26 Ocak 2011 Çarşamba

kilit


eski bir dostu kucaklamak gibi şimdi tekrar yazıyor olmak.
yazmadığım zaman içerisinde kendimi üşümüş gibi hissediyordum. hani soğuk kış gecesinde sıyrılıp da tshirtün belin açılır, kapamaya üşenecek kadar uykun vardır, tüm gece sabaha kadar öyle huzursuz uyursun.
yapmak isteyip de yapmaya gücünün olmaması.
yataktan sağdan sola dönmek bile üşütür ya. öyle birşey.

yazamamak, yazmak isteyip de ertelemek, yazacaklarının canını acıtmasından korkmak..
hepsi beraber şimdi sanki.

ısıtıyor şimdi beni burdaki kelimeler..

güzel...

sorgulanmaktan yorulduğum için sorgulanacak bir aralık bırakmıyorum, kitliyorum tüm odalarımı.
"ha evet yaşıyorum" yaşadığımı bilin yeter.
serzenişte bulunarak da açık vermiyorum hiç.

böylesi iyi
böylesi güzel.


gariptir değil mi, bazen geçmişteki anıları hatırlamak, hatırladığında hala o gün ki heyecanını, mutluluğunu ve mutsuzluğunu hissedebilmek.
anıların duygularla zincilenmesi.

aslında anıların, duygu çemberindeki küçücük görünmez bir nokta halini alması.
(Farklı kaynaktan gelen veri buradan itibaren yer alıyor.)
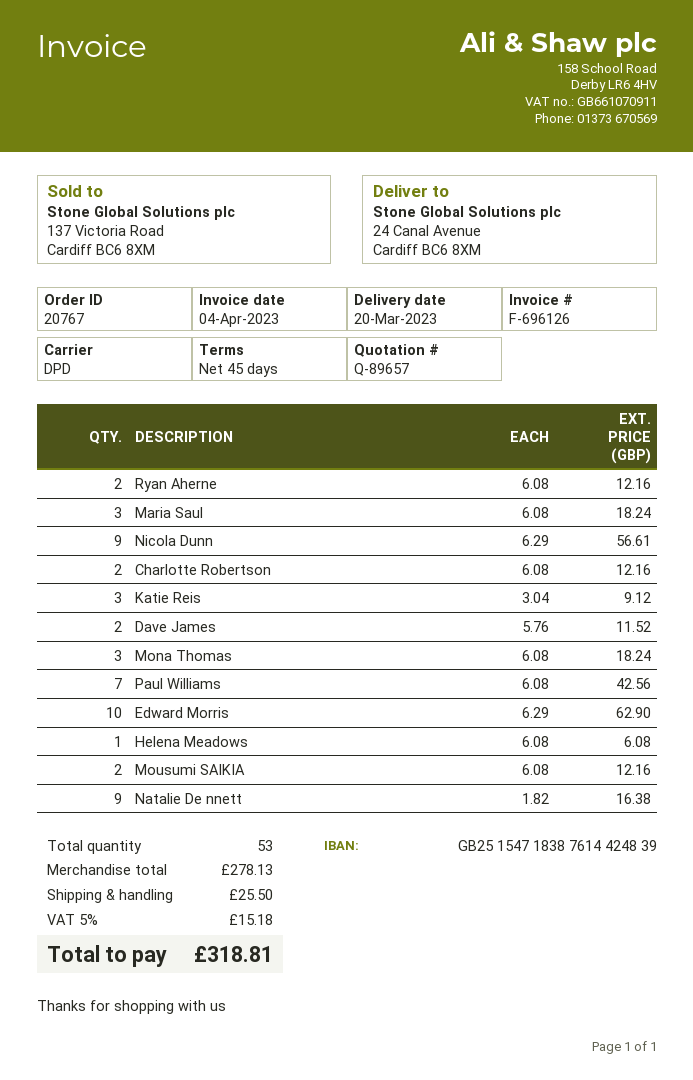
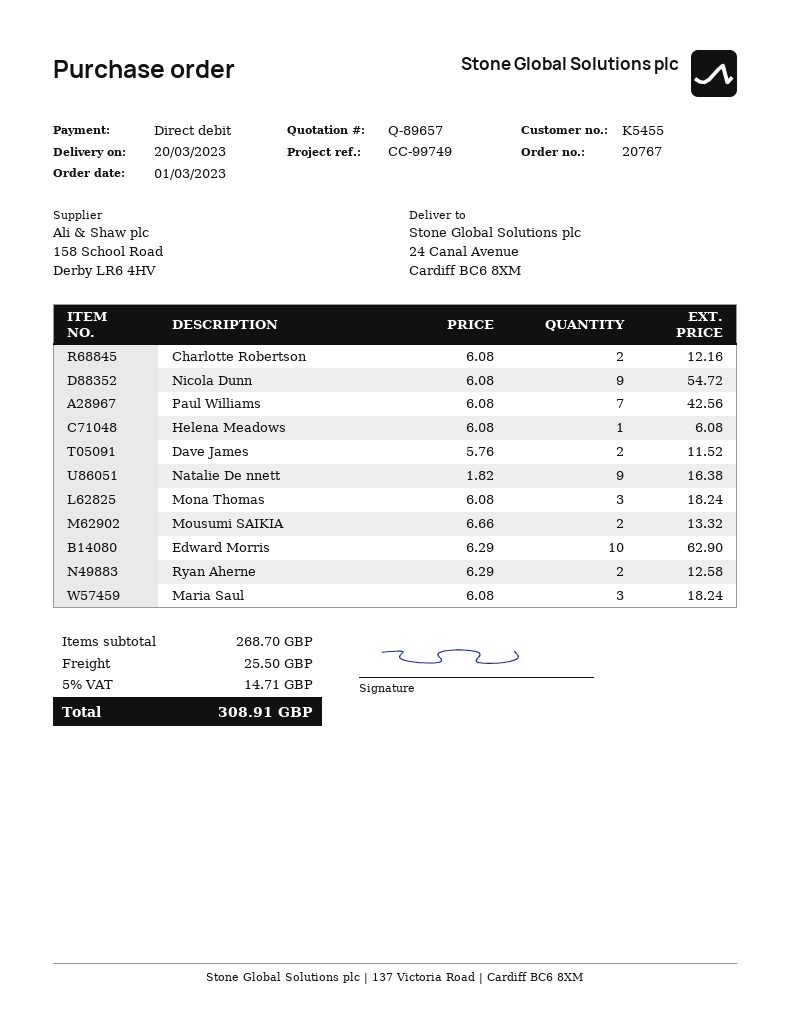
Ryan Aherne: 2 x 6.08 = 12.16 -> 2 x 6.29 = 12.58
Nicola Dunn: 9 x 6.29 = 56.61 -> 9 x 6.08 = 54.72
Katie Reis: 3 x 3.04 = 9.12 -> none
Mousumi SAIKIA: 2 x 6.08 = 12.16 -> 2 x 6.66 = 13.32
subtotal: 278.13 -> 268.70
tax: 5% = 15.18 -> 5% = 14.71
total: 318.81 -> 308.91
sonrasında emek vermenin haklı gururunu yaşamak. üzüntüsünü bir kenara bırakıp.

giden ve değişen hayatlara şahit olmak. "sen" ken, "kendini" gördüğünde "ben"i bulamamak.
kendimize inancımız mı yok ki bir başkasında arıyoruz kendimizi?
yada bir başkasında görmek içimizdekileri, o gördüklerimize sarılmak, kendimize mi sarılmak?..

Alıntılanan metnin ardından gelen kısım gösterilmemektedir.